Transparency, inclusivity, multilingualism and a balance between new media and traditional forms of communications were paramount in the work of the Department of Public Information, Cristina Gallach, Under-Secretary-General for Communications and Public Information of the United Nations, told delegates as the Committee on Information concluded its general debate.
“First and foremost, multilingualism represents a priority for the Department — we factor it into all of our planning and decision‑making to ensure that we can reach as broad a public as possible as we tell the UN story,” she said, responding to observations and questions raised by delegations over the previous two days.
That was part of the Department’s transparent, comprehensive approach to address such core United Nations issues as promoting development, strengthening human rights and combating intolerance, bolstering international peace and security, and improving the humanitarian response to people in crisis, she said.
The Department remained steadfast in its commitment to provide content on its various websites in all of the Organization’s six official languages — Arabic, Chinese, English, French, Russian and Spanish — as well as access for people with disabilities, she said. The Public Information Department also oversaw the websites of other Secretariat departments, to ensure they conformed to the agreed standards of multilingualism and accessibility, and strove to ensure all multimedia news media platforms were as multilingual as possible. Copies of the statistics on their use disaggregated by language were available, she said.
In response to requests from Member States, the Department continued to identify ways to issue press releases of United Nations meetings in all six official languages, Ms. Gallach said, and the Secretary-General had requested resources for that purpose as part of a broader proposal for funding, mindful of Member States’ concerns for financial prudence and efficiency. The Department also continued to seek other ways of enhancing its multilingual capacities, such as its arrangements with universities in China and Spain to translate content, and was seeking like partnerships for other languages with other countries.
She said both social media and traditional means of communication were integral to ensuring that all members of the global family could hear and be part of the United Nations work. Along with the Office of Information and Communications Technology, the Department was working to launch a database listing the Organization’s social media accounts in all languages and asking colleagues system-wide to enter their information into that new tool whose content should be updated throughout the year.
She also stressed the importance of the staff of the United Nations Information Centres around the world, which were “at the very front line in reaching out across the digital divide, as well as furthering the multilingual agenda that we are all committed to”.

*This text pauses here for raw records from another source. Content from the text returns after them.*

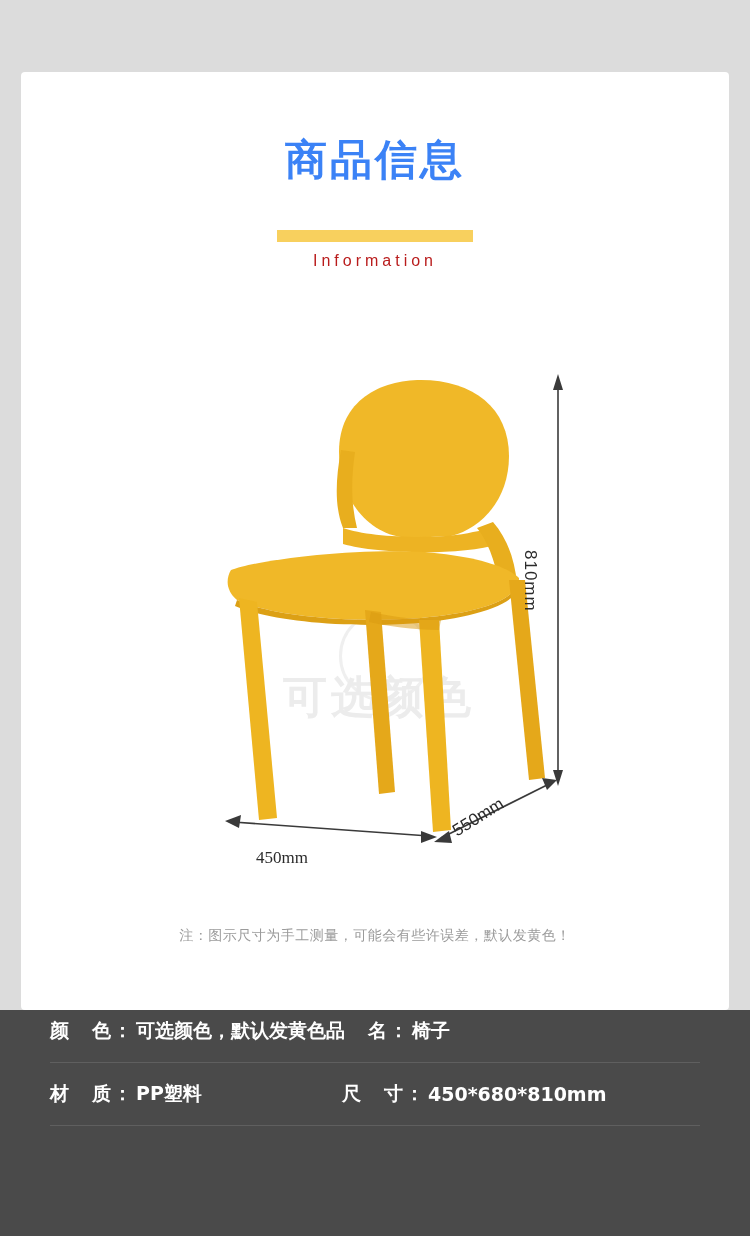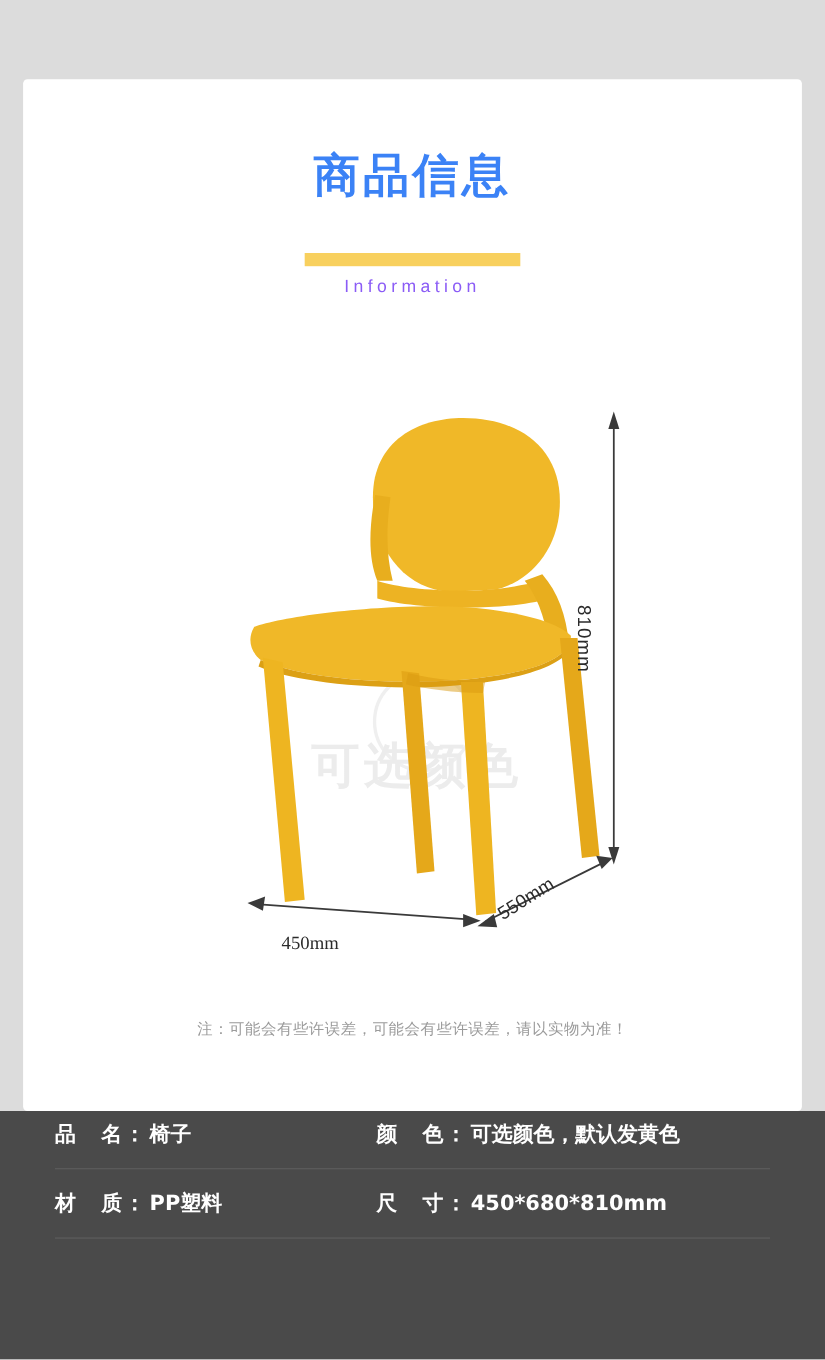--- a/index.html
+++ b/index.html
@@ -66,7 +66,7 @@
     text-align: center;
     font-size: 16px;
     letter-spacing: 4px;
-    color: #8b5cf6;
+    color: #b91c1c;
     font-family: "Liberation Sans", sans-serif;
   }
   

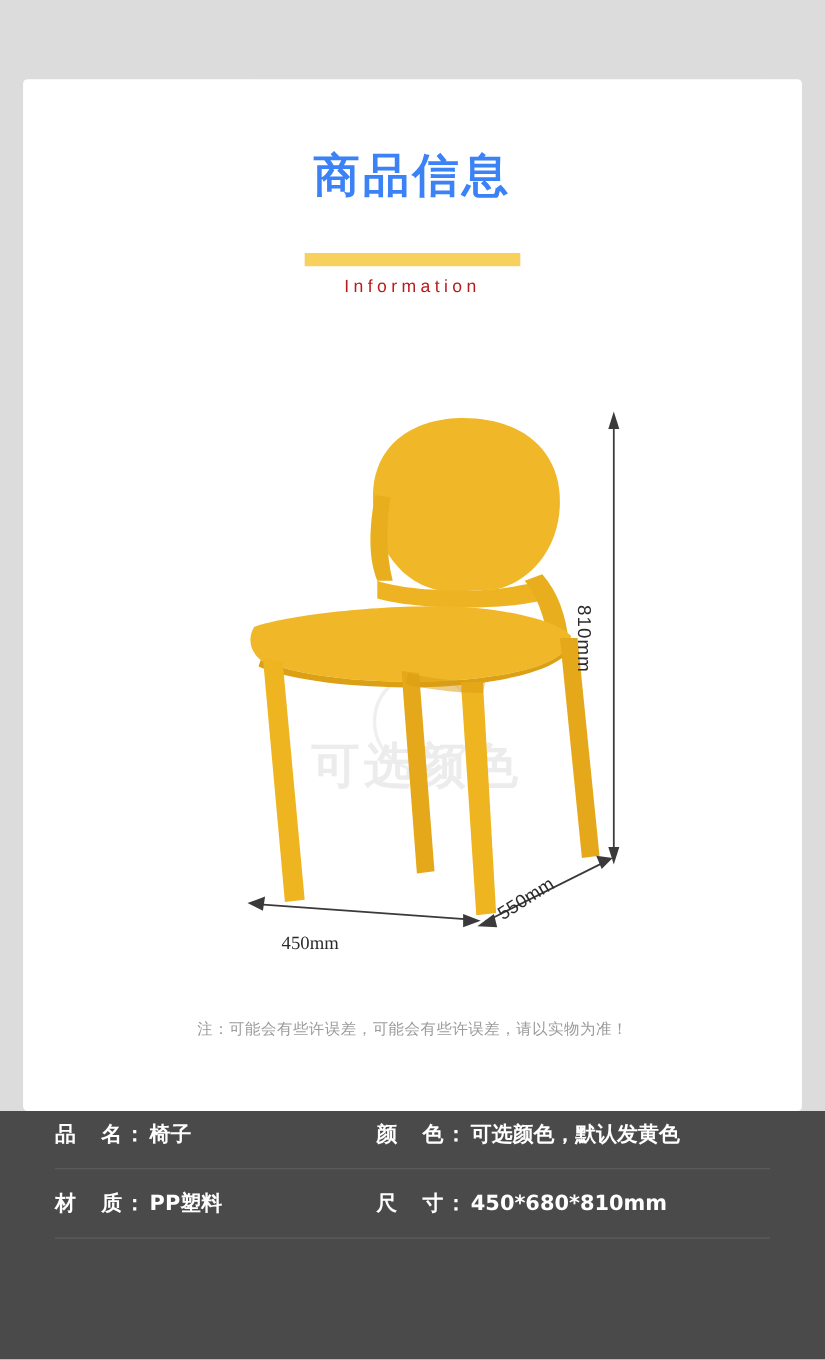--- a/index.html
+++ b/index.html
@@ -234,7 +234,7 @@
       <div class="dim-label dim-depth">550mm</div>
     </div>
 
-    <div class="note">注：可能会有些许误差，可能会有些许误差，请以实物为准！</div>
+    <div class="note">注：图示尺寸为手工测量，可能会有些许误差，默认发黄色！</div>
   </div>
 
   <div class="spec">

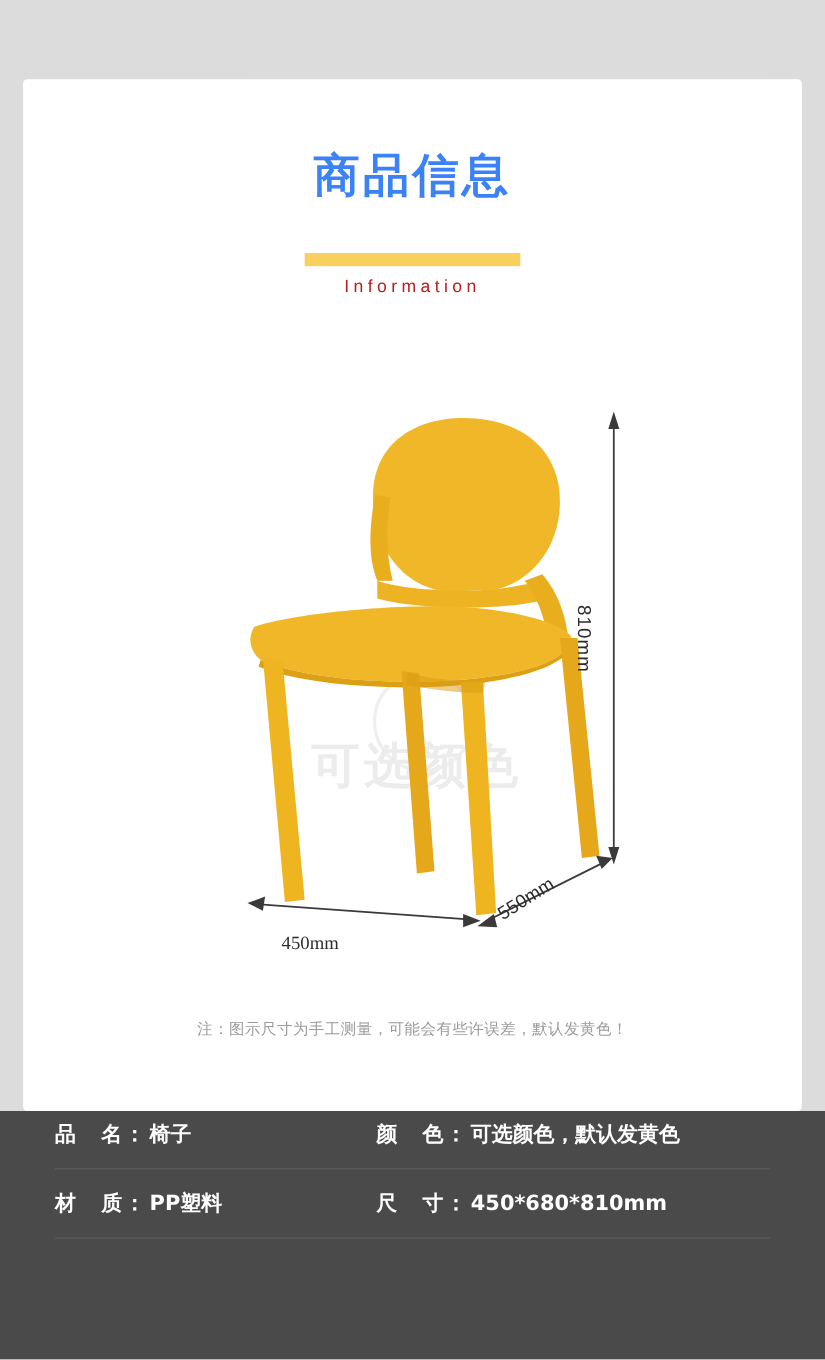--- a/index.html
+++ b/index.html
@@ -239,13 +239,13 @@
 
   <div class="spec">
     <div class="spec-row">
+      <div class="spec-cell">
+        <span class="spec-key">颜　色：</span>
+        <span class="spec-val">可选颜色，默认发黄色</span>
+      </div>
       <div class="spec-cell left">
         <span class="spec-key">品　名：</span>
         <span class="spec-val">椅子</span>
-      </div>
-      <div class="spec-cell">
-        <span class="spec-key">颜　色：</span>
-        <span class="spec-val">可选颜色，默认发黄色</span>
       </div>
     </div>
     <div class="spec-row">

Detailing numerous United Nations programmes they promoted, Ms. Gallach recalled the “Remember Slavery” programme and noted their contributions to the exhibit, and accompanying DVD in all official languages, of the Holocaust Outreach Programme. With the support of those United Nations Information Centres, the exhibit was also mounted in Dutch, Portuguese and Swahili and seen in 20 countries. It highlighted the link between the founding of the United Nations, the Holocaust and the end of the Second World War, with testimony provided by veterans and Holocaust survivors.

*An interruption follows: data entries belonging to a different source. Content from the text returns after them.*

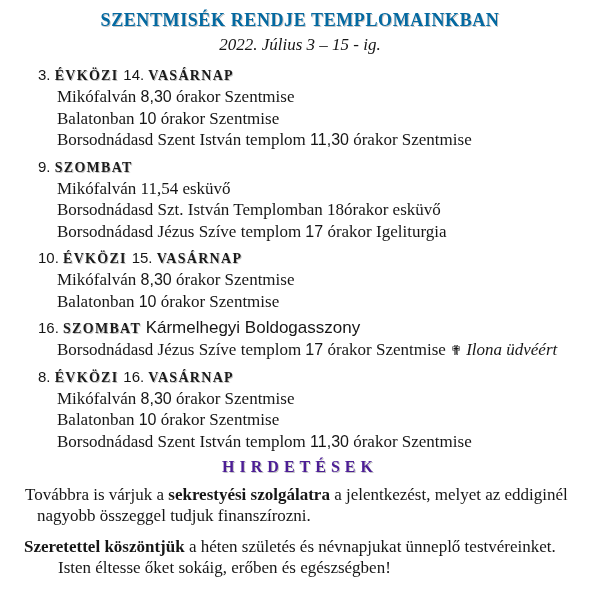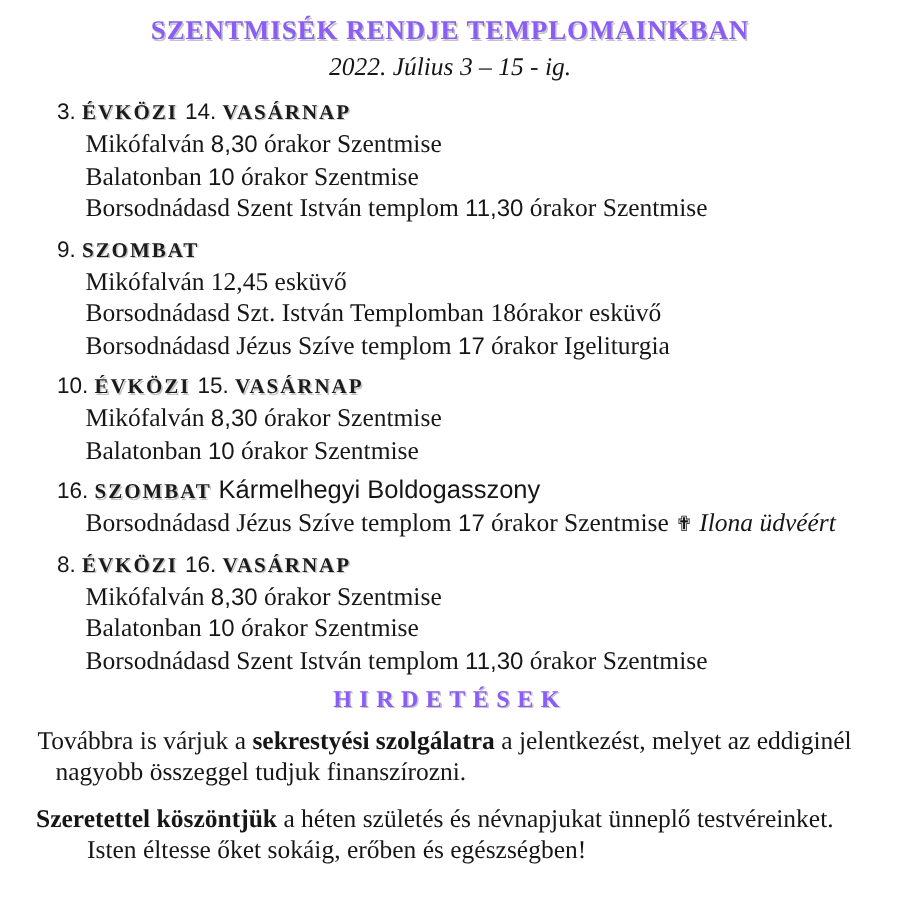--- a/index.html
+++ b/index.html
@@ -13,7 +13,7 @@
     text-align:center;
     font:700 18px "Liberation Serif", serif;
     letter-spacing:0.6px;
-    color:#8b5cf6;
+    color:#0369a1;
     text-shadow:1px 1px 0 rgba(150,150,150,0.55);
   }
   .subtitle{

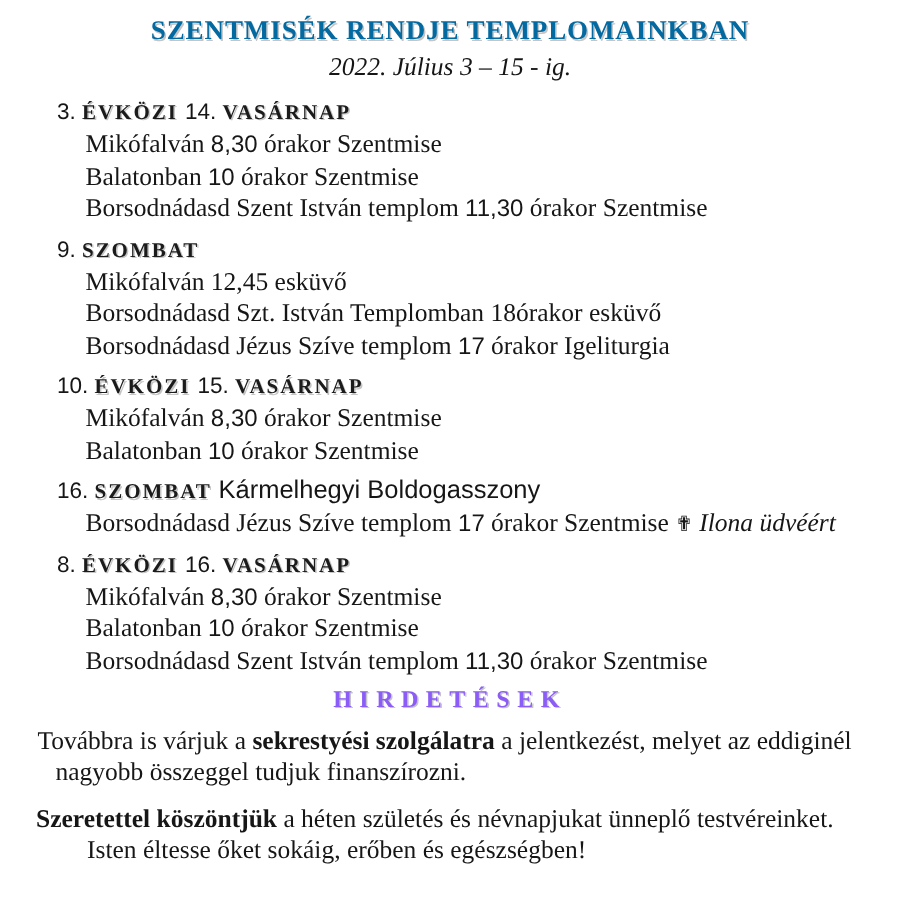--- a/index.html
+++ b/index.html
@@ -78,7 +78,7 @@
       </div>
       <div class="section">
         <div class="sec-heading"><span class="f-hnum">9. </span><span class="f-hcaps">SZOMBAT</span></div>
-        <div class="sec-line"><span class="f-serif">Mikófalván 12,45 esküvő</span></div>
+        <div class="sec-line"><span class="f-serif">Mikófalván 11,54 esküvő</span></div>
         <div class="sec-line"><span class="f-serif">Borsodnádasd Szt. István Templomban 18órakor esküvő</span></div>
         <div class="sec-line"><span class="f-serif">Borsodnádasd Jézus Szíve templom </span><span class="f-sans">17</span><span class="f-serif"> órakor Igeliturgia</span></div>
       </div>

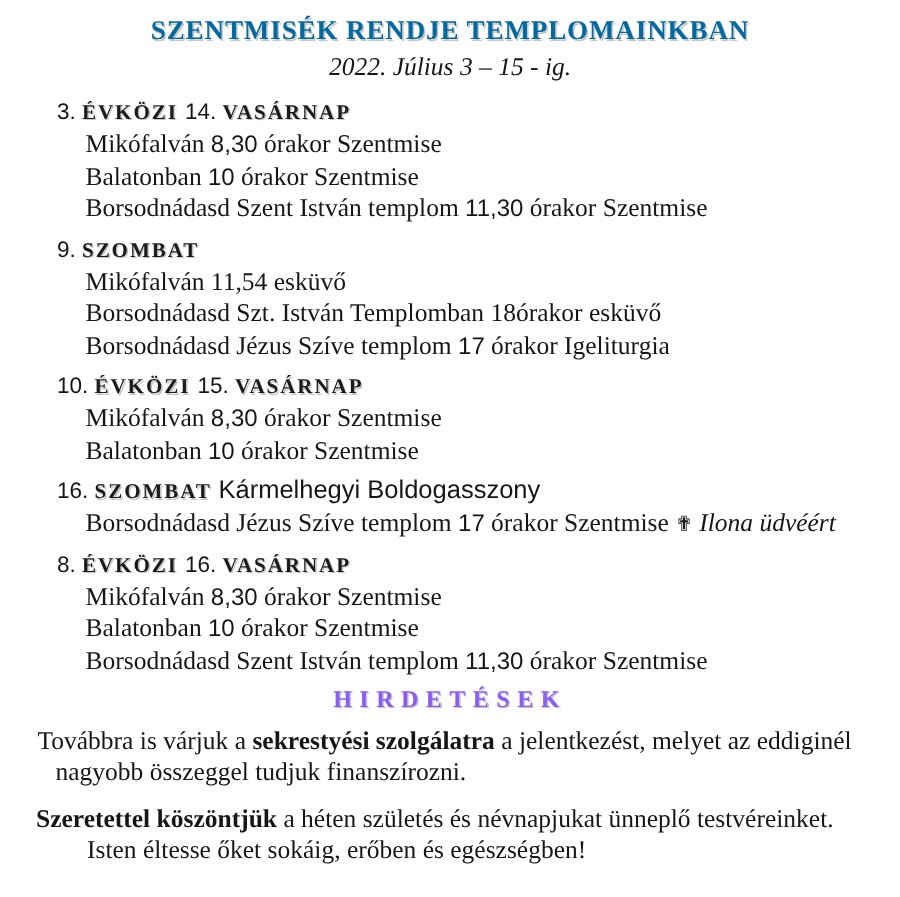--- a/index.html
+++ b/index.html
@@ -54,7 +54,7 @@
     letter-spacing:5px;
     margin-top:6px;
     margin-bottom:8px;
-    color:#8b5cf6;
+    color:#4c1d95;
     text-shadow:1px 1px 0 rgba(150,150,150,0.55);
   }
   .para{line-height:21px;white-space:nowrap;}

The United Nations Information Centres were the most cross-cutting and collaborative member of a United Nations country team, she said, working with a diverse array of partners to launch reports, promote campaigns and support visiting senior United Nations officials. They maintained strong relationships with local media, many members of whom came to the United Nations as fellows in the Reham Al-Farra Programme, which this year intended to select 15 candidates each from a different country.

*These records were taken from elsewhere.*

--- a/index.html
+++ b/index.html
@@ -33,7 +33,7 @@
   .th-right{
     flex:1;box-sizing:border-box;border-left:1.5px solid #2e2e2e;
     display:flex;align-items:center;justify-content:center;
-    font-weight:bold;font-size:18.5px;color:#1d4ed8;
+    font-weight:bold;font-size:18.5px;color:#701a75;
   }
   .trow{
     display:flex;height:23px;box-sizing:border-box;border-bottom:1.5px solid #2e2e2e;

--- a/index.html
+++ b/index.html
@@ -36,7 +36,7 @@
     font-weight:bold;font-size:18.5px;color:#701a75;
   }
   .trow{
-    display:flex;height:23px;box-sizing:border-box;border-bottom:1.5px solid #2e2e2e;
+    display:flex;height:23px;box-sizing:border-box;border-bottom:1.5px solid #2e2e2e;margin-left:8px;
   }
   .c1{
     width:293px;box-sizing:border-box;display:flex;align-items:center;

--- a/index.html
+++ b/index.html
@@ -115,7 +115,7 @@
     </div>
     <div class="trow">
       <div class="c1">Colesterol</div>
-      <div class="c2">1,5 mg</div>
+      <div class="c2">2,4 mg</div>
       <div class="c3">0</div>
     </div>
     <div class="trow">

Among other issues she touched on, Ms. Gallach noted the Department’s information support to peacekeeping and special political missions on the ground as well as participation in planning for peacekeeping operations, and assessments of public information activities in the field.
Along with the Office for Disarmament Affairs, the Department was promoting the 2015 Review Conference of the Parties to the Treaty on the Non-Proliferation of Nuclear Weapons, by creating and maintaining websites for the Conference in all languages, designing and printing the press kit, covering the Conference, as well as employing social media accounts, such as Twitter, to promote its deliberations.
The Department was also exploring how best to implement Assembly resolution 69/22 of 25 November 2014 on the question of Palestine, including with regard to relevant audiovisual material and fact-finding missions to the region by journalists.
In addition, she noted the Dag Hammarskjöld Library’s digitization of 300,000 documents containing some 3 million pages, accessible online in all official languages, as well as the 100,000 documents digitized by the United Nations Library in Geneva. An estimated 17 million documents remained to be digitized, of which 4 million, considered of particular importance, were the current focus of the digitization project.
The Committee on Information will next meet to conclude its session Friday, 8 May at a time to be announced.